JVM
Li Wei
JVM
Introduction
Learning material: https://lisxpq12rl7.feishu.cn/wiki/ZaKnwhhhmiDu9ekUnRNcv2iNnof
Overview of the JVM
Basic Introduction
JVM stands for Java Virtual Machine. It is a specification that, in essence, is a program that runs on a computer. Its responsibility is to execute Java bytecode files, interacting directly with the operating system (but not directly with hardware). The OS handles the hardware interaction on our behalf.
Core Functions
Interpretation
The execution flow of Java source code is as follows:
It consists of three steps:
- Write a Java source file.
- Compile the source code into a Java bytecode file using the Java compiler (
javaccommand). - Load and run the bytecode file with the Java Virtual Machine, which starts a new process.
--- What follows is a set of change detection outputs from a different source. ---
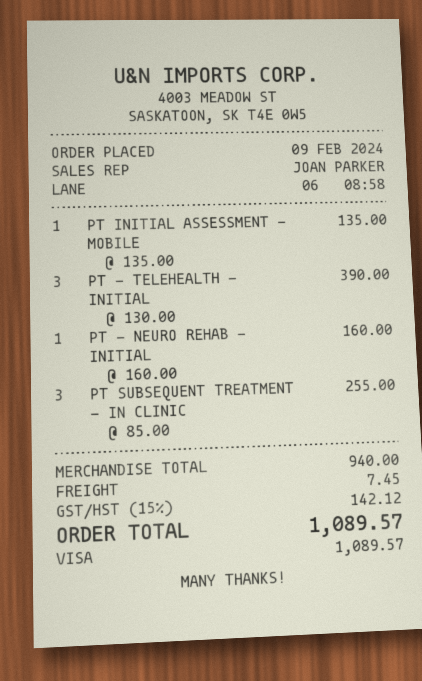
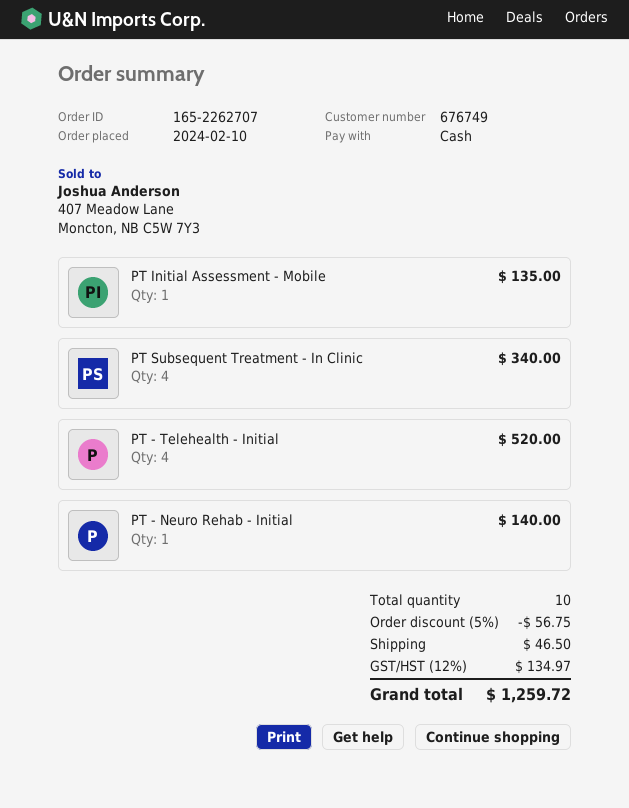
order date: 2024-02-09 -> 2024-02-10
payment method: Visa -> cash
PT - TELEHEALTH - INITIAL: 3 for 390.00 -> 4 for 520.00
PT - NEURO REHAB - INITIAL: 1 for 160.00 -> 1 for 140.00
PT SUBSEQUENT TREATMENT - IN CLINIC: 3 for 255.00 -> 4 for 340.00
discount: none -> 5% = 56.75
shipping: 7.45 -> 46.50
tax: 15% = 142.12 -> 12% = 134.97
total: 1089.57 -> 1259.72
The bytecode file contains bytecode instructions that the CPU cannot execute directly. The JVM interprets these bytecode instructions in real time into machine code (assembly), which the computer can run.
Memory Management
Within the JVM, memory for objects, methods, etc., is allocated automatically, and a built‑in garbage collector reclaims objects that are no longer used. This is an advantage over languages like C/C++, where the programmer must manually write code to free objects. Forgetting to delete an object in C/C++ leaves it occupying memory forever. The JVM’s automatic memory management reduces the difficulty of writing correct code.
Just‑In‑Time (JIT) Compilation
Performance analysis
If Java code is run without any optimizations, its performance is generally lower than that of C or C++.
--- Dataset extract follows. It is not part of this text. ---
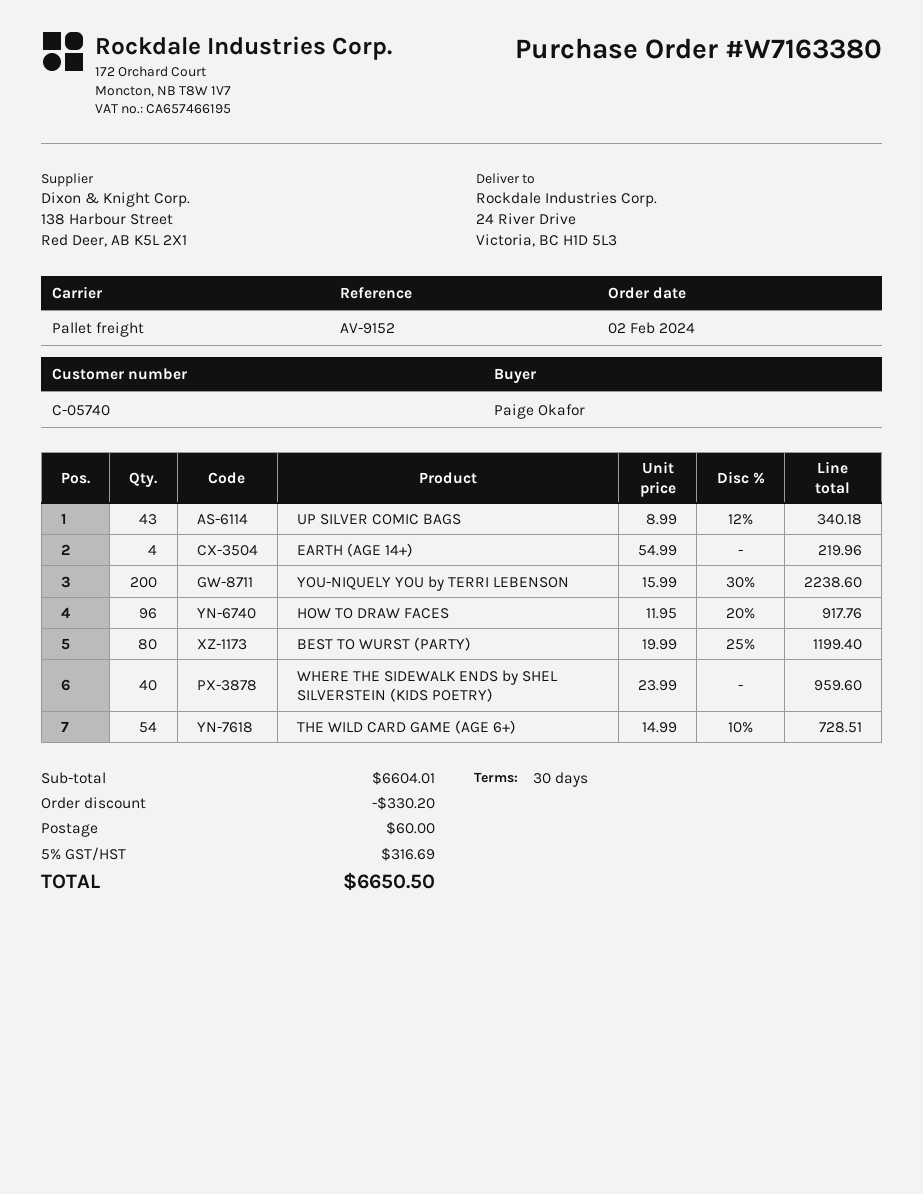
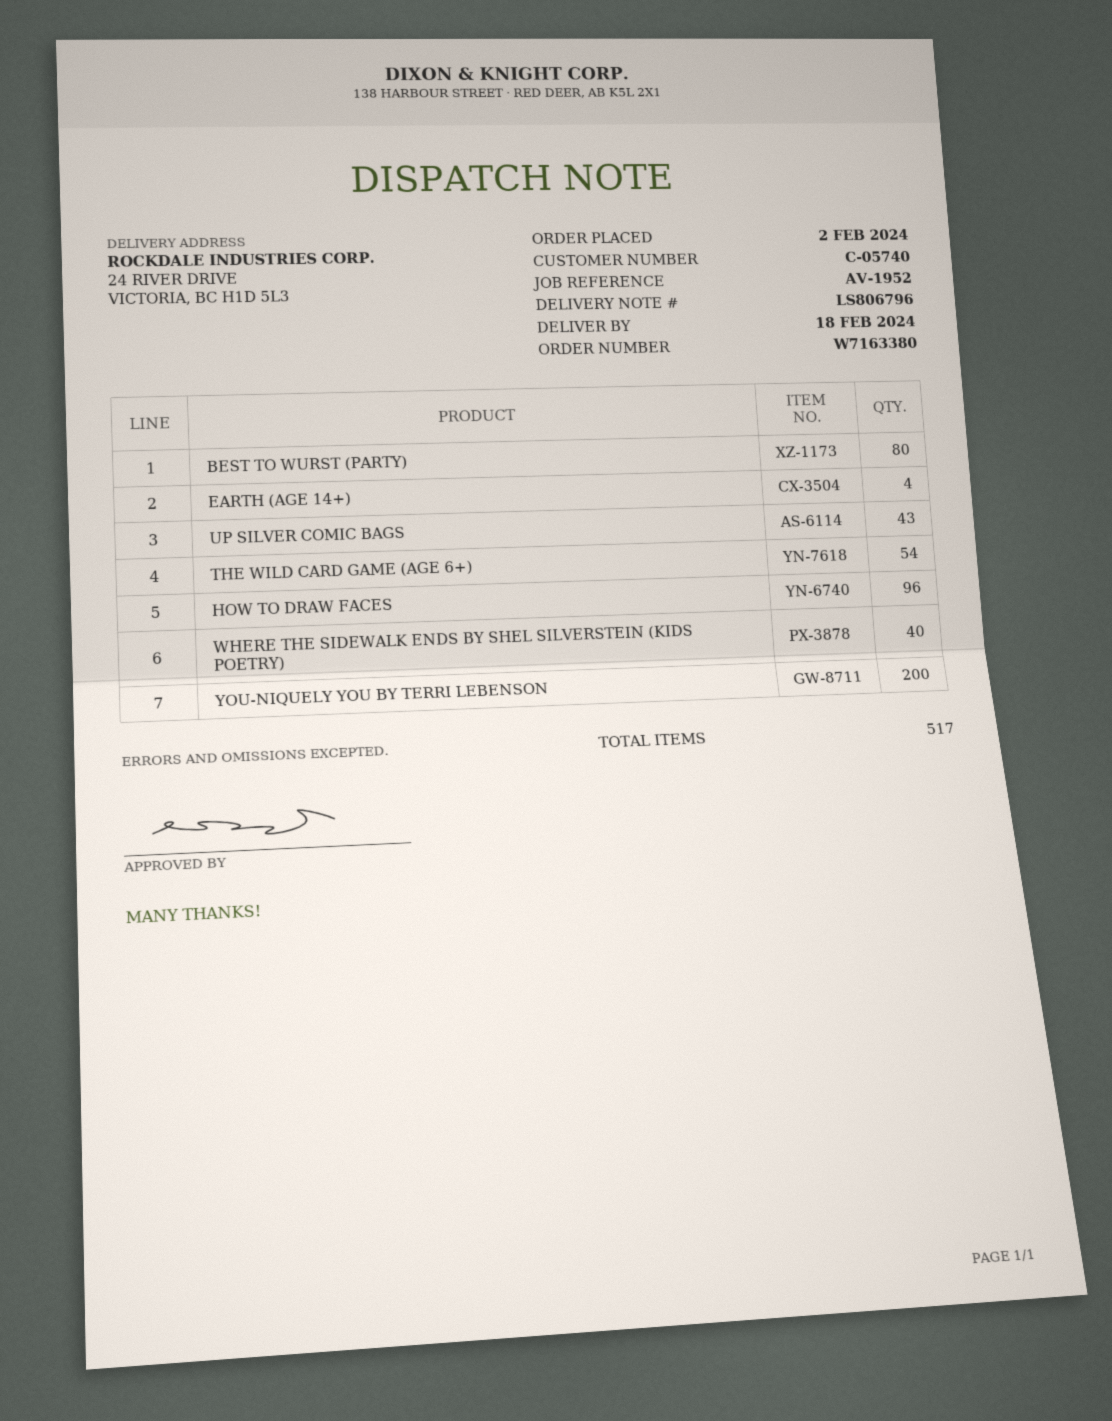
reference: AV-9152 -> AV-1952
The main reason is that, during execution, the JVM must interpret bytecode into machine code on the fly, a process that may be repeated many times and is therefore inefficient.
C and C++ programs, by contrast, are compiled ahead of time into executables that already contain machine code, so no runtime interpretation is needed, resulting in higher performance.
Why Java chooses the slower approach
The trade‑off is intentional: it enables cross‑platform execution. The same bytecode can run on any platform (operating system + CPU architecture) such as Windows or Linux. Each platform’s JVM interprets the bytecode into the appropriate machine code, fulfilling the “Write Once, Run Anywhere” goal.
Optimization
Since JDK 1.1, JIT compilation has been used to improve performance. When the JVM detects that a method—or even a loop—is “hot” (called very frequently), the JIT compiler optimizes that code and stores the resulting machine code in memory. The next time the code runs, the JVM fetches the compiled machine code directly, skipping interpretation and using the optimized version. This brings Java’s performance close to that of C/C++, and in some scenarios it can even surpass it (see the detailed explanation below).
Structural Components
A rough diagram of the JVM architecture:
(diagram omitted)
A more detailed diagram:
(diagram omitted)
JVM vs. JRE vs. JDK
- JDK (Java SE Development Kit) – the standard development kit that provides all tools and resources needed to compile and run Java programs.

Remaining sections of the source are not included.